We decided to call it "Dark Matter". Since it's missing, we have no idea what it is, don't know what it's made of, and can't quite figure out how SO MUCH MATTER is out there that we CAN'T FIND. 

We're not upset. OK, maybe a little.

Worse yet, it turns out that we really really need Dark Matter in order for the universe to work.

Because without Dark Matter, there would be no galaxies, and without galaxies, there would be only isolated stars, and for various reasons, no planets and no life. Anywhere.

No Dark Matter = no galaxies = no life = no you, no me, no us.

No Dark Energy = no universe = no life = no you, no me, no us.

So, you might ask. How much Dark Energy and Dark Matter do we need? In order for everything to, you know, be here?

Ah. Good question.

Here's what we can see. Matter, which makes up, um, everything. Stars. Planets. Dust. Galaxies. Everything we can see.

That turns out to be ... 5% of the universe. + or -. 

The rest of it - 95% or so - is Dark. Energy and Matter. 68% and 27%. In case you were wondering.

95% of the universe is invisible to us. A mystery.
Looking for Dark Matter. It's a metaphor.

Because it only interacts gravitationally. So we can't see it. Touch it. Hear it. Taste it. Smell it. 

It's all around us, but it doesn't interact with us except via the very very weakest of all the forces, gravity.

Dark Matter. Dark Energy. Gotta have 'em in order for us to be here. Don't have a clue what they are.

Oh. Here's what else.

This might be true. Or not. Hard to tell.

But. Since Dark Matter is, after all, Matter, and since the non-Dark Matter that we can see started out as particles, and then became parts of atoms, and then became atoms, and then became dust clouds, and then became stars, and then became 1) elements and 2) galaxies, and then became 1) planets and 2) life, and then became 1) you and 2) me, then ...

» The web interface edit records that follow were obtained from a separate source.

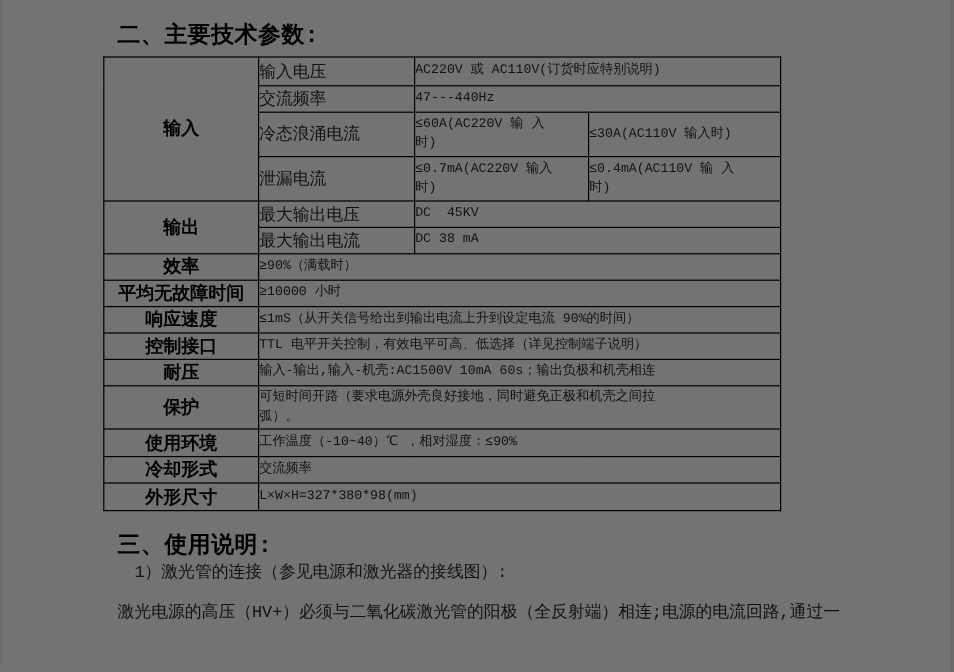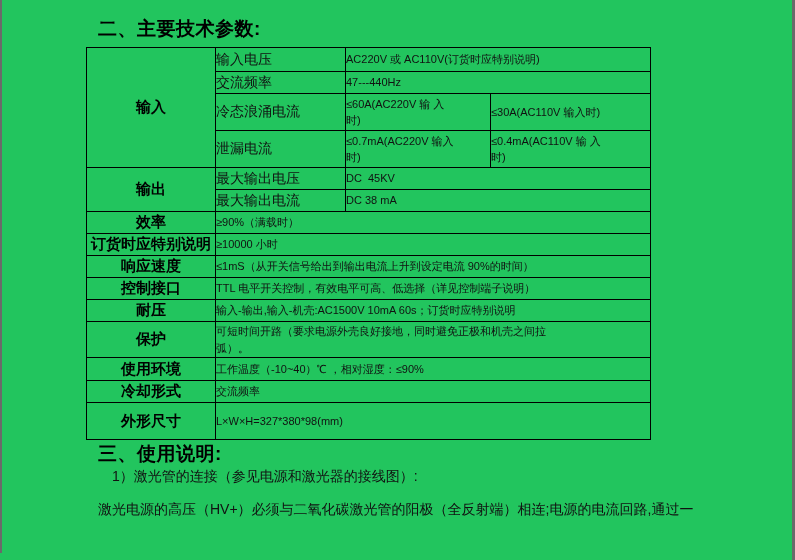--- a/index.html
+++ b/index.html
@@ -1,17 +1,17 @@
 <!DOCTYPE html>
 <html><head>
 <meta charset="utf-8">
 <style>
   html,body{margin:0;padding:0;background:#fff;}
-  .page{position:relative;width:795px;height:560px;background:#22c55e;overflow:hidden;
-        font-family:Liberation Sans, sans-serif;color:#111;}
+  .page{position:relative;width:795px;height:560px;background:#737373;overflow:hidden;
+        font-family:Liberation Mono, monospace;color:#111;}
   .edge-left{position:absolute;left:0;top:0;width:2px;height:553px;background:#6a6a6a;}
   .edge-right{position:absolute;left:792px;top:0;width:3px;height:560px;background:#6a6a6a;}
   .sec-heading{position:absolute;font-size:19px;font-weight:bold;color:#000;
         letter-spacing:0.5px;white-space:pre;}
   .sec2{left:98px;top:16px;}
   .sec3{left:98px;top:441px;}
   table.specs{position:absolute;left:86px;top:47px;border-collapse:collapse;
         table-layout:fixed;width:564px;}
   table.specs td{border:1.5px solid #000;padding:0;overflow:hidden;vertical-align:middle;}
   td.cat{font-weight:bold;font-size:15px;text-align:center;color:#000;margin-left:12px;}
@@ -69,49 +69,49 @@
     </tr>
     <tr style="height:22px">
       <td class="param">最大输出电流</td>
       <td class="val" colspan="2">DC 38 mA</td>
     </tr>
     <tr style="height:22px">
       <td class="cat">效率</td>
       <td class="val" colspan="3">≥90%（满载时）</td>
     </tr>
     <tr style="height:22px">
-      <td class="cat">订货时应特别说明</td>
+      <td class="cat">平均无故障时间</td>
       <td class="val" colspan="3">≥10000 小时</td>
     </tr>
     <tr style="height:22px">
       <td class="cat">响应速度</td>
       <td class="val" colspan="3">≤1mS（从开关信号给出到输出电流上升到设定电流 90%的时间）</td>
     </tr>
     <tr style="height:22px">
       <td class="cat">控制接口</td>
       <td class="val" colspan="3">TTL 电平开关控制，有效电平可高、低选择（详见控制端子说明）</td>
     </tr>
     <tr style="height:22px">
       <td class="cat">耐压</td>
-      <td class="val" colspan="3">输入-输出,输入-机壳:AC1500V 10mA 60s；订货时应特别说明</td>
+      <td class="val" colspan="3">输入-输出,输入-机壳:AC1500V 10mA 60s；输出负极和机壳相连</td>
     </tr>
     <tr style="height:36px">
       <td class="cat">保护</td>
       <td class="val" colspan="3">可短时间开路（要求电源外壳良好接地，同时避免正极和机壳之间拉
 弧）。</td>
     </tr>
     <tr style="height:23px">
       <td class="cat">使用环境</td>
       <td class="val" colspan="3">工作温度（-10~40）℃ ，相对湿度：≤90%</td>
     </tr>
     <tr style="height:22px">
       <td class="cat">冷却形式</td>
       <td class="val" colspan="3">交流频率</td>
     </tr>
-    <tr style="height:37px">
+    <tr style="height:23px">
       <td class="cat">外形尺寸</td>
       <td class="val" colspan="3">L×W×H=327*380*98(mm)</td>
     </tr>
   </tbody>
     </table>
 
   <div class="sec-heading sec3">三、使用说明:</div>
   <div class="body-line item1">1）激光管的连接（参见电源和激光器的接线图）:</div>
   <div class="body-line para1">激光电源的高压（HV+）必须与二氧化碳激光管的阳极（全反射端）相连;电源的电流回路,通过一</div>
 </div>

Dark Matter might have done the same thing.

So. There might be Dark Galaxies, and Dark Planets, and Dark Life, and ...

Dark You. And Dark Me. 

There might be a whole Dark Universe with Dark People in it, or Dark Aliens, that we can't see because it's, you know, Dark, and ...

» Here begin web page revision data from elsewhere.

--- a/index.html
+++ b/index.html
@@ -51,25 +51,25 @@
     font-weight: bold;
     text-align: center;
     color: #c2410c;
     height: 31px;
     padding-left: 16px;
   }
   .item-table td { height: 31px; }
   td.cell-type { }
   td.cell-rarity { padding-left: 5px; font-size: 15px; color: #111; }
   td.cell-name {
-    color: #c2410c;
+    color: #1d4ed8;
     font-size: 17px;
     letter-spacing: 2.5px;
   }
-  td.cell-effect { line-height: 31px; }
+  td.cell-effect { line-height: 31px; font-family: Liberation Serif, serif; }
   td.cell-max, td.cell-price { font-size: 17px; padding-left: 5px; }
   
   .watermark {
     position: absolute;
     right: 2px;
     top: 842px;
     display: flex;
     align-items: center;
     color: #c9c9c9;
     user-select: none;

It's 5-6 times bigger than the universe we do see.

And to them, we're Dark, too. And they're all around us, and we're all mixed up inside of them. And they can't see us and we can't see them. But we know that there's something there that we can't see. And maybe they do, too.

What a great universe!

Not Dark Aliens. Darkish. Not a merry-go-round.
Dark aliens tend to get nauseated on merry-go-rounds.